When you reach the line with "[16,1253,780,1317] Concentration fournisseurs" in the listing below, transcribe it and each line after it up to and including the line with "none -> [9,785,427,817]", exactly and with nothing else.

__Data records__:
......

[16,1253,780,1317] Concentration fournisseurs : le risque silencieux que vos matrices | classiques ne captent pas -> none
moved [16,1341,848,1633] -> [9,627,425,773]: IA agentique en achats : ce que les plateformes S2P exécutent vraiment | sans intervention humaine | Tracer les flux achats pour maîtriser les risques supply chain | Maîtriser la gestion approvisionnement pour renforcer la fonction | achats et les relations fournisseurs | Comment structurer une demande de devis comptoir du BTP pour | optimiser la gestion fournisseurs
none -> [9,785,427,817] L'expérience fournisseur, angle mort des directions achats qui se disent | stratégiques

......

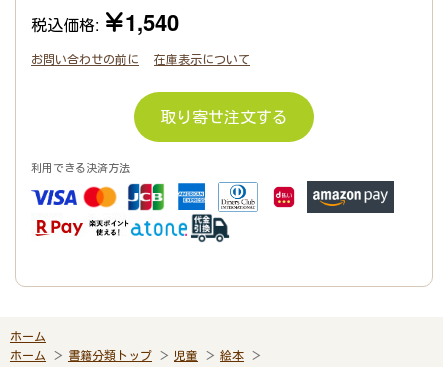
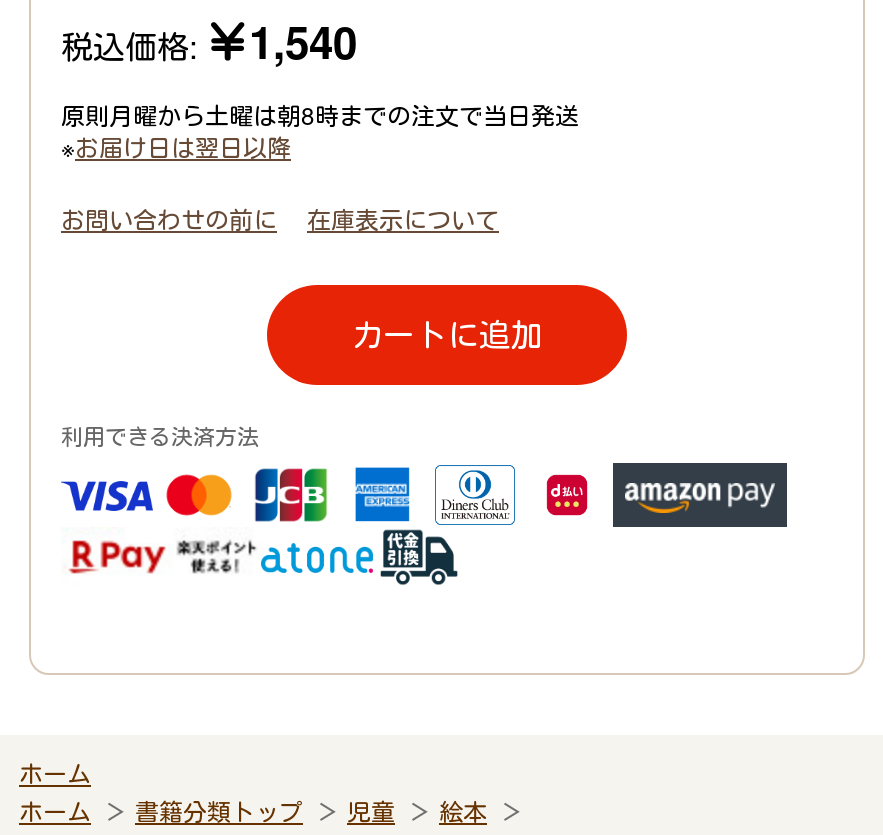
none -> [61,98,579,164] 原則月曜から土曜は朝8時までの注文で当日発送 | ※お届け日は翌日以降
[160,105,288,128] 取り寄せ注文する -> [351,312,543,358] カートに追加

......

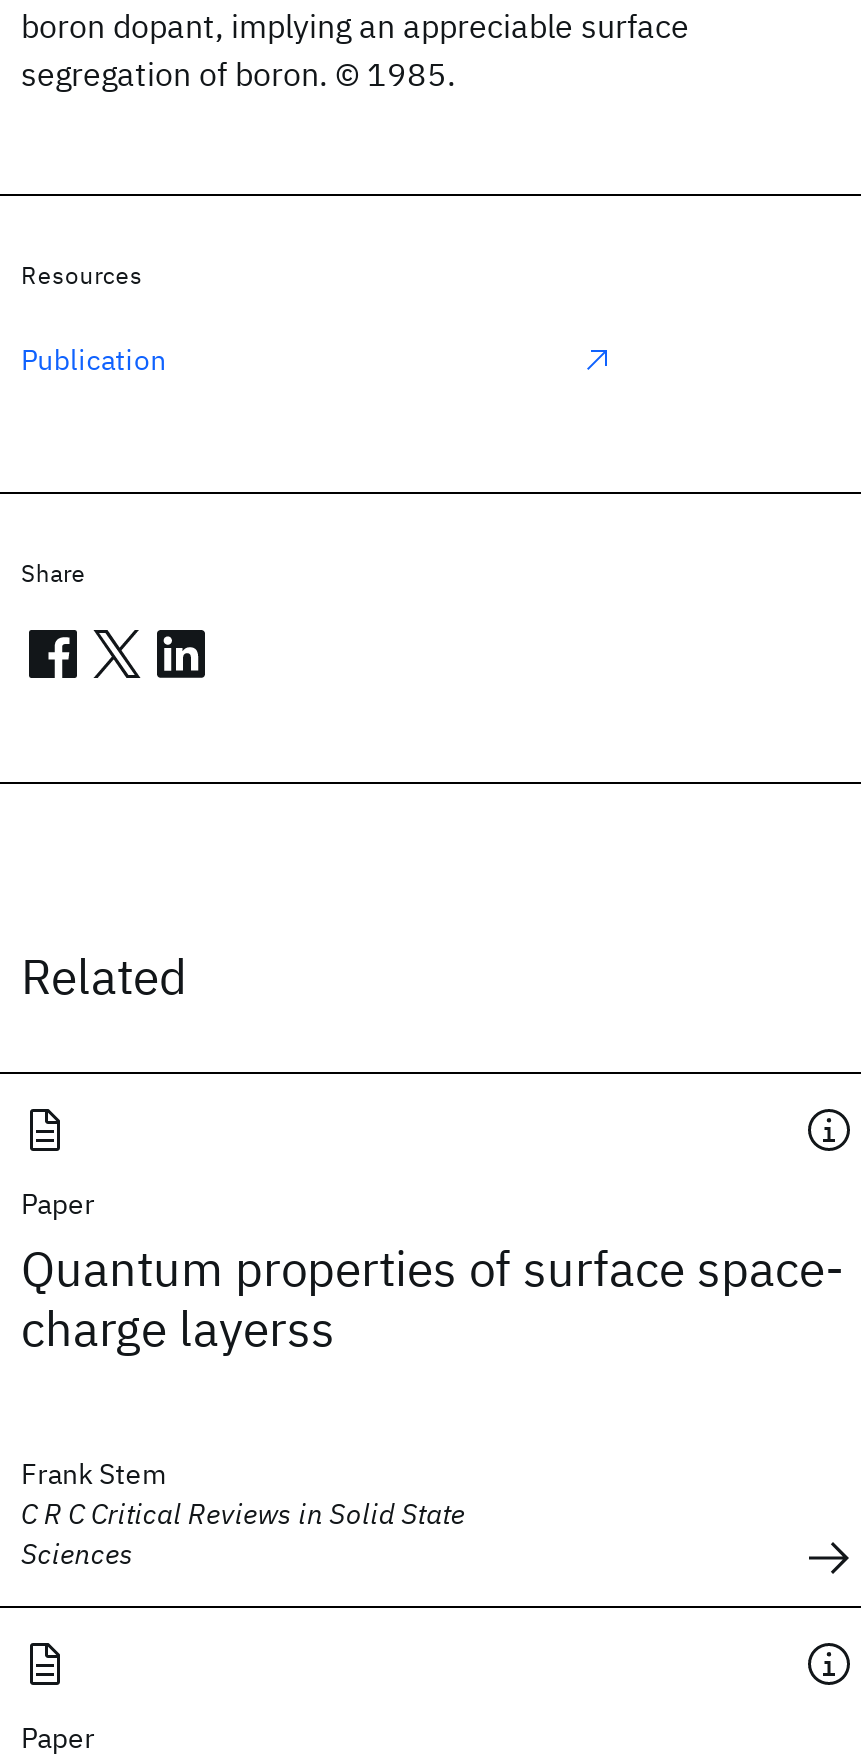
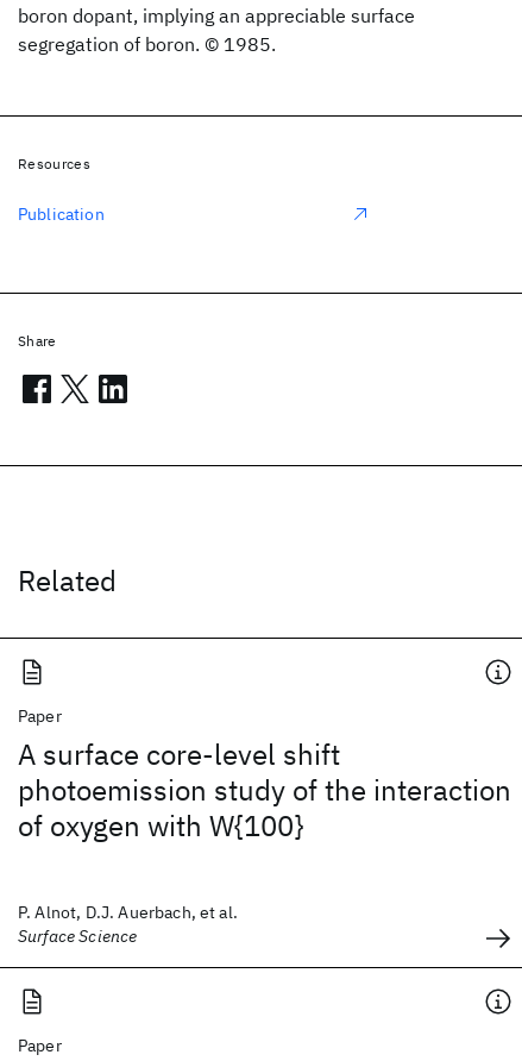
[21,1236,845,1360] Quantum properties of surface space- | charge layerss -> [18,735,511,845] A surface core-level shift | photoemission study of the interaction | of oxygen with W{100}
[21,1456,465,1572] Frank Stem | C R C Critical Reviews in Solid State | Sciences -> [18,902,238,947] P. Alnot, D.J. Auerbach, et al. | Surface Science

......

__Result for this exercise__:
[16,1253,780,1317] Concentration fournisseurs : le risque silencieux que vos matrices | classiques ne captent pas -> none
moved [16,1341,848,1633] -> [9,627,425,773]: IA agentique en achats : ce que les plateformes S2P exécutent vraiment | sans intervention humaine | Tracer les flux achats pour maîtriser les risques supply chain | Maîtriser la gestion approvisionnement pour renforcer la fonction | achats et les relations fournisseurs | Comment structurer une demande de devis comptoir du BTP pour | optimiser la gestion fournisseurs
none -> [9,785,427,817] L'expérience fournisseur, angle mort des directions achats qui se disent | stratégiques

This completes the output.